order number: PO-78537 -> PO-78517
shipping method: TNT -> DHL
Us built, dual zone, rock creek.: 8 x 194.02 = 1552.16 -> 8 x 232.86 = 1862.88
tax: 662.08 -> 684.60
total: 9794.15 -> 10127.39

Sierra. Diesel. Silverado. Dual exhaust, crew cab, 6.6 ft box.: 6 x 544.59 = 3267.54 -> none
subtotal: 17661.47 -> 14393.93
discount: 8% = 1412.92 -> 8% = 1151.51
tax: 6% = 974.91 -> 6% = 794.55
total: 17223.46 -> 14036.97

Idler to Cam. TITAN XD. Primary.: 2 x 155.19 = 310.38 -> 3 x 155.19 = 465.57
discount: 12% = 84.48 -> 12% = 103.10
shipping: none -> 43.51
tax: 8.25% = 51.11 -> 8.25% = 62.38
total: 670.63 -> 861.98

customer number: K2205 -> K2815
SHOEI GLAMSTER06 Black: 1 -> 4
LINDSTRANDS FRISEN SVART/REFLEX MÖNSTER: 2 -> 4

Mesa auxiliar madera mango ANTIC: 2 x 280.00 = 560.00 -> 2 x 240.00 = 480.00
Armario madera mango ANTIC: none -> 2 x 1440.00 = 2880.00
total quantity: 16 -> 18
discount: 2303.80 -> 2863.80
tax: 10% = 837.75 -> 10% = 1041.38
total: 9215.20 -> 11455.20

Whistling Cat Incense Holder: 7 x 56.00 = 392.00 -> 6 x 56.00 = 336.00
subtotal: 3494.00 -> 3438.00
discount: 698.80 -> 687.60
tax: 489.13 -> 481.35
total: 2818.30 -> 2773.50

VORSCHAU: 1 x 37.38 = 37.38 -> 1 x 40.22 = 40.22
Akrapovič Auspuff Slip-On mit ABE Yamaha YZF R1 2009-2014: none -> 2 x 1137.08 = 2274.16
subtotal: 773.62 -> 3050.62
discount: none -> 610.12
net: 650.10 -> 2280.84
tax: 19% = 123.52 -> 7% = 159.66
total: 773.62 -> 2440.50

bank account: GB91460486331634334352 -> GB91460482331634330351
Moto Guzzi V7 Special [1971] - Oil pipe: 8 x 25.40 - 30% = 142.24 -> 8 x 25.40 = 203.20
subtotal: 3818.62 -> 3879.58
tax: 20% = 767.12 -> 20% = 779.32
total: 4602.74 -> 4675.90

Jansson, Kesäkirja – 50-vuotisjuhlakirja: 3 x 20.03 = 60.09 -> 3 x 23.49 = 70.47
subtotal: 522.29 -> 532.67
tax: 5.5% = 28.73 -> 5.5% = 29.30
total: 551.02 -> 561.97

### [Activity]
From the line that contains "tax: 8.25% = 51.11 -> 8.25% = 62.38" through the last line of the listing, every line is to be restated word for word, both ends included.

### [Exercise solution]
tax: 8.25% = 51.11 -> 8.25% = 62.38
total: 670.63 -> 861.98

customer number: K2205 -> K2815
SHOEI GLAMSTER06 Black: 1 -> 4
LINDSTRANDS FRISEN SVART/REFLEX MÖNSTER: 2 -> 4

Mesa auxiliar madera mango ANTIC: 2 x 280.00 = 560.00 -> 2 x 240.00 = 480.00
Armario madera mango ANTIC: none -> 2 x 1440.00 = 2880.00
total quantity: 16 -> 18
discount: 2303.80 -> 2863.80
tax: 10% = 837.75 -> 10% = 1041.38
total: 9215.20 -> 11455.20

Whistling Cat Incense Holder: 7 x 56.00 = 392.00 -> 6 x 56.00 = 336.00
subtotal: 3494.00 -> 3438.00
discount: 698.80 -> 687.60
tax: 489.13 -> 481.35
total: 2818.30 -> 2773.50

VORSCHAU: 1 x 37.38 = 37.38 -> 1 x 40.22 = 40.22
Akrapovič Auspuff Slip-On mit ABE Yamaha YZF R1 2009-2014: none -> 2 x 1137.08 = 2274.16
subtotal: 773.62 -> 3050.62
discount: none -> 610.12
net: 650.10 -> 2280.84
tax: 19% = 123.52 -> 7% = 159.66
total: 773.62 -> 2440.50

bank account: GB91460486331634334352 -> GB91460482331634330351
Moto Guzzi V7 Special [1971] - Oil pipe: 8 x 25.40 - 30% = 142.24 -> 8 x 25.40 = 203.20
subtotal: 3818.62 -> 3879.58
tax: 20% = 767.12 -> 20% = 779.32
total: 4602.74 -> 4675.90

Jansson, Kesäkirja – 50-vuotisjuhlakirja: 3 x 20.03 = 60.09 -> 3 x 23.49 = 70.47
subtotal: 522.29 -> 532.67
tax: 5.5% = 28.73 -> 5.5% = 29.30
total: 551.02 -> 561.97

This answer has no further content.